After graduating high school in 1958, Judy worked as a switchboard operator in Eldon and as a comptometer operator for Sears, Roebuck and Company in Kansas City before she married Carl Dean Stephens on July 26, 1960, in Miami, Oklahoma. Immediately after their wedding, they moved to New York, where, in May 1961, she gave birth to her first son, Mark. She recalled with amused irritation how people would calculate the months between her wedding and her son’s birth. From New York, the family moved to Phoenix, Arizona, and back and forth between Los Angeles and Phoenix, where her second son, Philip, was born in August 1966. From Phoenix, they moved back to Missouri and built a house near Kearney, where she continued to raise her sons.
Judy loved to travel, especially to the ocean, to try new foods, to tell family stories, and to meet new people and visit with friends. She loved to read, and each week required a visit to the library. She loved to create: ceramics; painting— landscapes and folk—figurines; sketches. She wanted her family near her, and she wanted them well fed. Her home was never without a pie, cookies, or leftovers. Many Christmases the kitchen filled with the smell of peppermint, spearmint, and wintergreen candy being boiled to a hard crack. Many summers, the house went steamy with the odor of canned tomatoes and green beans. But maybe most of all, she loved to teach, not only her own sons and grandsons, but other children too. Each night, she read to her sons, and she was a proponent of positive reinforcement in education long before it was the norm. She coached girls’ softball, volunteered as a school nurse, and for many years taught Sunday School, directed Bible School, and led the puppet ministry program at Tryst Falls Baptist Church, a task that led her to write scripts and lessons. She had an untapped talent for story and narrative, and an oft-tapped tendency toward wit and sarcasm. Later in life, she returned to school at Maple Woods Community College and at UMKC; she earned straight A’s, graduating Phi Theta Kappa with an A.B., and enough credit hours for her B.A. After college, she worked as a substitute teacher and as an assistant for children with behavioral disorders. She understood their tendencies and their difficulties; she knew how to redirect a student with a piercing stare or a thoughtful question.
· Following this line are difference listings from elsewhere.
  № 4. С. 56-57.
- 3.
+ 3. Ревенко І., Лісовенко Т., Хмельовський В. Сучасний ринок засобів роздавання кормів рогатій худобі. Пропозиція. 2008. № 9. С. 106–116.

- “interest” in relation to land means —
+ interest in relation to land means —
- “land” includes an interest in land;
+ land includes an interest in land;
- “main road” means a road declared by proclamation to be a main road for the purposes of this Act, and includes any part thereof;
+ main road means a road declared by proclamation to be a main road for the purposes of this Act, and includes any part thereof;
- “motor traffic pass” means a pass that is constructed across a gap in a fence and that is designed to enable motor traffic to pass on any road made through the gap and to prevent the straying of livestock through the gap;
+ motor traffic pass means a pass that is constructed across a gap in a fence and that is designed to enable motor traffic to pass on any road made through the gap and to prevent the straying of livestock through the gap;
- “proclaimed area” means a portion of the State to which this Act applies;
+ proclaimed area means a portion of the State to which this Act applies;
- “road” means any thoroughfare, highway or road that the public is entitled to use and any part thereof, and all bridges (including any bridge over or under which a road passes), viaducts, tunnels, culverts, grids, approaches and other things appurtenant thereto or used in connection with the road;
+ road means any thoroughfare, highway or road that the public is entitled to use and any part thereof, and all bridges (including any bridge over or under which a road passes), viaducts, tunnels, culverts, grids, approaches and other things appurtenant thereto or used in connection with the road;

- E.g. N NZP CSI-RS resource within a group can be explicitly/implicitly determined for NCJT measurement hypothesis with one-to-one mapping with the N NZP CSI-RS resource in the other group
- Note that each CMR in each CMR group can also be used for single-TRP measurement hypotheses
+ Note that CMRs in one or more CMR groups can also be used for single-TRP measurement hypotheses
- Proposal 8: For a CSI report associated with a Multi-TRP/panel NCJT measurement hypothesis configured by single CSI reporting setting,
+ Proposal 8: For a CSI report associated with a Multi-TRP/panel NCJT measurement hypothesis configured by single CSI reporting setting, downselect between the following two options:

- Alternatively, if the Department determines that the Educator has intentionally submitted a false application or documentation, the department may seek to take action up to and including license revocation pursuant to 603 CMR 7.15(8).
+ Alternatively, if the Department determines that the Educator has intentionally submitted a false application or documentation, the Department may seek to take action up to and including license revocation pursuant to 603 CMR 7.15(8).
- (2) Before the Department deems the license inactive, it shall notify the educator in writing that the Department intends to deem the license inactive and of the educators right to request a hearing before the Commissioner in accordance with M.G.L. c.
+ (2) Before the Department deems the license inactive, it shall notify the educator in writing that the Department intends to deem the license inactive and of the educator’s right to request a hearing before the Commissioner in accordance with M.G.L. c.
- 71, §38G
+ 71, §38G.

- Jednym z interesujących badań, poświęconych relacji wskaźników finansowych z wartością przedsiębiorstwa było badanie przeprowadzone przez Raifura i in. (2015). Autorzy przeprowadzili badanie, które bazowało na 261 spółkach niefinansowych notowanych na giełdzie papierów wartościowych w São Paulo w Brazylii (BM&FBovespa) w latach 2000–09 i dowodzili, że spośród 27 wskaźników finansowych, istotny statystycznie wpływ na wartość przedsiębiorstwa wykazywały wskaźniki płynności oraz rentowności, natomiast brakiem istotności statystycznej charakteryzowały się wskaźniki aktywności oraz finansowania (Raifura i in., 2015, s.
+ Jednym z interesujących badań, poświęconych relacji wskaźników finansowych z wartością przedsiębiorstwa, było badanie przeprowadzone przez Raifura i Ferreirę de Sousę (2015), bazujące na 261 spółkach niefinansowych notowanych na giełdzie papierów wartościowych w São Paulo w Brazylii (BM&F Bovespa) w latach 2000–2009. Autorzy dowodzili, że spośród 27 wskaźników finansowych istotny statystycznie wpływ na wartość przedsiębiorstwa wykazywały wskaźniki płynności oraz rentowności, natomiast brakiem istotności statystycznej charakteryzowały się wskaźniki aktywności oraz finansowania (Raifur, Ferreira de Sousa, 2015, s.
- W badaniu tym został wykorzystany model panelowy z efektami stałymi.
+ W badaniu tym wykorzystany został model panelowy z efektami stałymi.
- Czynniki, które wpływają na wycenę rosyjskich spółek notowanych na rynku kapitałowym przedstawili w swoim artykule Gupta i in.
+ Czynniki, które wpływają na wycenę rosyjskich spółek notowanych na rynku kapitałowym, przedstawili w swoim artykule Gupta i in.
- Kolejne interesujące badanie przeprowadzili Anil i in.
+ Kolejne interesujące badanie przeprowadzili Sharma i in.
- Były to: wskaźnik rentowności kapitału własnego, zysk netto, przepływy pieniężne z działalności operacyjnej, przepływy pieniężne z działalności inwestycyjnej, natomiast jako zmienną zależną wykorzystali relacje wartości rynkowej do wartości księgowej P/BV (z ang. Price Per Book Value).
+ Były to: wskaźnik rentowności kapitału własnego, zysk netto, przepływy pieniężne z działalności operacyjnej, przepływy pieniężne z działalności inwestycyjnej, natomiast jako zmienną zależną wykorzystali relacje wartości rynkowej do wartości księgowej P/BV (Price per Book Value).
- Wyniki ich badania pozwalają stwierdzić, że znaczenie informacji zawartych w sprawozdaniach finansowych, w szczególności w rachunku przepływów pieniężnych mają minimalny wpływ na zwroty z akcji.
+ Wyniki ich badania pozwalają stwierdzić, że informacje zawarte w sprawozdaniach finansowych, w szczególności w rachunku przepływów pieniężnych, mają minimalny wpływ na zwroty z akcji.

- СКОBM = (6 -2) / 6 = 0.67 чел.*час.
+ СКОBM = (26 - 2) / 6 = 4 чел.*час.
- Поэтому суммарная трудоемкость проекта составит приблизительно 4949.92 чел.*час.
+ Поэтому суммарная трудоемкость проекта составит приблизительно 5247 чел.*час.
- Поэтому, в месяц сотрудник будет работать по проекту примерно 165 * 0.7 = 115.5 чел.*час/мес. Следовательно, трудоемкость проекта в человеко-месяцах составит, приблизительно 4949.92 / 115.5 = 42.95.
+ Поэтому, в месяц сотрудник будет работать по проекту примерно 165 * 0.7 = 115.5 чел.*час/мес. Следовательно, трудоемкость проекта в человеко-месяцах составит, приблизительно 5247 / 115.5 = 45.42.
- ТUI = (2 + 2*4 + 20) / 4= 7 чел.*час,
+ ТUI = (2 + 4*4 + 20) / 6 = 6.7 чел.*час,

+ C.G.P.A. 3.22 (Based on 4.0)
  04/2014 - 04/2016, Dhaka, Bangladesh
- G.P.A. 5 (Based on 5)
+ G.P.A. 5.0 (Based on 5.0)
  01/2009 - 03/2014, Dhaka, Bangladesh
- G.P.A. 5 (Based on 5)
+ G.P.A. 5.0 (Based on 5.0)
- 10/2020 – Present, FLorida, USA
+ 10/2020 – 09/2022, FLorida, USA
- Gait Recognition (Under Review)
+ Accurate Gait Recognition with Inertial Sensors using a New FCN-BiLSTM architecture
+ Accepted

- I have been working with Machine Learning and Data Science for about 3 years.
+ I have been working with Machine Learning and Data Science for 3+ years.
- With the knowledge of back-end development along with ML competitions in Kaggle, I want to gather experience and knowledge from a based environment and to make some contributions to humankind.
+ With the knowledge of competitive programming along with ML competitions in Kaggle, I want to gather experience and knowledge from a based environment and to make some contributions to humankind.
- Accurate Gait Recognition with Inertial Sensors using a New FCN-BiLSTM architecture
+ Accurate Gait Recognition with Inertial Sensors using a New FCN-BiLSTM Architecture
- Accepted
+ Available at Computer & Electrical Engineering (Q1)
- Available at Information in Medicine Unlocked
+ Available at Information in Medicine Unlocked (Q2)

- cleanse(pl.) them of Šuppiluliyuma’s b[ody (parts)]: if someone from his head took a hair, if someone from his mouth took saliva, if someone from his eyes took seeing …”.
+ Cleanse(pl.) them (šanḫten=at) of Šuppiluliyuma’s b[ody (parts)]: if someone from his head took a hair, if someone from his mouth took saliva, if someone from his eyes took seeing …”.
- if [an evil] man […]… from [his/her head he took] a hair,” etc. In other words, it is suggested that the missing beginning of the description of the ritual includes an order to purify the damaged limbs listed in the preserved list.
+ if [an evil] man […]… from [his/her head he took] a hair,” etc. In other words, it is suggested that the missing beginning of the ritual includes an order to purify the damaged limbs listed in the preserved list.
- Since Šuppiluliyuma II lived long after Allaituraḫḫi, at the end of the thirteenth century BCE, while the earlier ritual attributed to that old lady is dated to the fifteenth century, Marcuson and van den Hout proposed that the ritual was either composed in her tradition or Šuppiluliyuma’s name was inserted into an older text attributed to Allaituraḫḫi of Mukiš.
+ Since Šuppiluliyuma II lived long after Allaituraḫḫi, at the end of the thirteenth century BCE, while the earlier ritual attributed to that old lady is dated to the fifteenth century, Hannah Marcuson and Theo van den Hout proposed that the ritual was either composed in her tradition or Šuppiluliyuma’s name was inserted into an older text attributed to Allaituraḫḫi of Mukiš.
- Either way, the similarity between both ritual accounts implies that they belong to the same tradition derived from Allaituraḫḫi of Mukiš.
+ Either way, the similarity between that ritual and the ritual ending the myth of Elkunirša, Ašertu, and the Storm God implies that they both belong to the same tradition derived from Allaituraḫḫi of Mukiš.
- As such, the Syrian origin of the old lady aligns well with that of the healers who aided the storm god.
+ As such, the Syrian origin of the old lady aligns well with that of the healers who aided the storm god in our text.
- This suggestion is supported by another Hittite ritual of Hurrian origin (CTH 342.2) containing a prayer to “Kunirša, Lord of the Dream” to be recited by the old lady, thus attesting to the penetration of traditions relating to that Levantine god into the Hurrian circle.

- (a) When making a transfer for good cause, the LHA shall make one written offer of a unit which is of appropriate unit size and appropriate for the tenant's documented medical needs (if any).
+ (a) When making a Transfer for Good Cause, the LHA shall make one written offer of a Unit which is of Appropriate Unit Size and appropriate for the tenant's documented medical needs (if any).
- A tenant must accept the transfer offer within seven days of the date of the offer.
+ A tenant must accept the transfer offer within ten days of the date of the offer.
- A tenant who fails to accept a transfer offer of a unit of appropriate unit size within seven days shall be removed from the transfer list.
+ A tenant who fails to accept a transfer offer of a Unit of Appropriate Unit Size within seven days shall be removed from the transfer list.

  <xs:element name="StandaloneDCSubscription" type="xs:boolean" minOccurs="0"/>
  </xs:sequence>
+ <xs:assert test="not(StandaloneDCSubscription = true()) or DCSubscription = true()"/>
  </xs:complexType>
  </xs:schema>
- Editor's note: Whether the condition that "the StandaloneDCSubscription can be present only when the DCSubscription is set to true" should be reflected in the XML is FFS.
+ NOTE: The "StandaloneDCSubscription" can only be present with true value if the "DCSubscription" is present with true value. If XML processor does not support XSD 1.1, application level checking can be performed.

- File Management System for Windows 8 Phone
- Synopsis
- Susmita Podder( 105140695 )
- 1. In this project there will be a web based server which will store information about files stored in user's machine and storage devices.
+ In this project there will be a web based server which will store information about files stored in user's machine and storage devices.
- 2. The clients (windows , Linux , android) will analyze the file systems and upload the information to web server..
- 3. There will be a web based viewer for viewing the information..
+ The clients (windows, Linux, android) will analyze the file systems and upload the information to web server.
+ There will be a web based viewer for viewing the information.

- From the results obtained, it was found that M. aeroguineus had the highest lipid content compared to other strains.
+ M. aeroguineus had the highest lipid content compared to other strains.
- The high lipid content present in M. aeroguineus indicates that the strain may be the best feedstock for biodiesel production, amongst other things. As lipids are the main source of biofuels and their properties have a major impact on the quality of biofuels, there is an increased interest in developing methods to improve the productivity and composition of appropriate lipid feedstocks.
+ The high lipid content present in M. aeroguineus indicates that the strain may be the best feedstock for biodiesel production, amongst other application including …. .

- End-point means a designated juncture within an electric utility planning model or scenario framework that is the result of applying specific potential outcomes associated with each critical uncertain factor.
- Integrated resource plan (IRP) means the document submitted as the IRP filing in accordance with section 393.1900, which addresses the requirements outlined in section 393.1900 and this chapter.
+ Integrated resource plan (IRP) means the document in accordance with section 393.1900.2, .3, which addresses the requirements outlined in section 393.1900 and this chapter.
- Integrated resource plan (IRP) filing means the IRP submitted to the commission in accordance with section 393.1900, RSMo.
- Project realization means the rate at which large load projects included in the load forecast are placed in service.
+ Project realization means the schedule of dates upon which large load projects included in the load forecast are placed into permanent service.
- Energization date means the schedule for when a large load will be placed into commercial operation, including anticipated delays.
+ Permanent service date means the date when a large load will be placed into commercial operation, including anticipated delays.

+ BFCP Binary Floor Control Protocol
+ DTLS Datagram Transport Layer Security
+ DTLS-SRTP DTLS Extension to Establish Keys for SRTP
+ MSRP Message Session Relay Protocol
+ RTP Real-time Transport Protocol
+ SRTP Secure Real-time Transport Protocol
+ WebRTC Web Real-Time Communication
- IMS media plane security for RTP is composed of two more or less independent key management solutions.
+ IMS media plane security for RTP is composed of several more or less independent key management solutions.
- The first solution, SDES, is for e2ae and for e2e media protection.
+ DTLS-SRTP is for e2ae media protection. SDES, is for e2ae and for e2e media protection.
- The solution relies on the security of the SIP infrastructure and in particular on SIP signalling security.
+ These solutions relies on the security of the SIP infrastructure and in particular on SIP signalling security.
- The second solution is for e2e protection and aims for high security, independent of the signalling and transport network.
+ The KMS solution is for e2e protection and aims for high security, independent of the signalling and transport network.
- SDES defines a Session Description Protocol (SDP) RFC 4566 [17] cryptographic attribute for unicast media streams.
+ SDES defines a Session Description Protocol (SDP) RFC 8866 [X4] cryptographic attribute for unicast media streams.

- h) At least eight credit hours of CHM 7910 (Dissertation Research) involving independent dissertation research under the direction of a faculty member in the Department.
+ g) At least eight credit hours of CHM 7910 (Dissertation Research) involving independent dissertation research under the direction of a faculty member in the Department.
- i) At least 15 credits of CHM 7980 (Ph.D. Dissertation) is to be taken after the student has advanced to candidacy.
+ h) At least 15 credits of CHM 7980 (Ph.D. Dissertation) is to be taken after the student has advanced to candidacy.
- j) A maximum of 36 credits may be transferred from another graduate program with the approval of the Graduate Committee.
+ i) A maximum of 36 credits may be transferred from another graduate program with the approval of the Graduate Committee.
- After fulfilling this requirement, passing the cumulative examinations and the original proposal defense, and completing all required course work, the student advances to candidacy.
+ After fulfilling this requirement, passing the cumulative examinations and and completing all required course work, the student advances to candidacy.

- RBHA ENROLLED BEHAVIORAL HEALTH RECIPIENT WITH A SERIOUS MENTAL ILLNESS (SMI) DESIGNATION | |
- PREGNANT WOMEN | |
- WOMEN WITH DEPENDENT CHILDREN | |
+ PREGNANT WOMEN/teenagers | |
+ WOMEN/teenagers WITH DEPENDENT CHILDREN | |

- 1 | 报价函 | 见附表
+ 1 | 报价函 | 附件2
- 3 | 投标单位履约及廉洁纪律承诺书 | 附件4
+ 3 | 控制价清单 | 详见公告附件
Throughout her life, she answered to more than a few names: Judy, Mom, Aunt Judy, Mamaw, and, in high school, Goose. She was feisty; she was kind. She had a cutting wit and a healing hand. On the two occasions she learned she’d be a grandma, she got up and danced. Though in her final years she endured pain and a weakened memory, she didn’t complain; she kept her humor, she maintained her wit, and she knew much love. During her last Christmas, she looked up from the supper table to her extended loved ones and said: “I’m so glad to have my family here with me.”
She is survived by her husband, Carl; her sons, Mark (Molly) and Philip (Jennie); her grandsons, Walker and Garrett; and her sister, Sue Lightfoot.
The family recommends donations to the Alzheimer’s Association: 225 N. Michigan Avenue, Fl. 17, Chicago, IL 60601 (www.alz.org).
Visitation: Tuesday, January 28, 2020, from 1-2:30 pm. The funeral will be held at 2:30 pm on Tuesday, January 28, 2020, at Hidden Valley Funeral Home of Kearney, 925 MO-92, Kearney, MO. Burial: Wednesday, January 29, 2020 Dooley Cemetery, Rocky Mount, MO.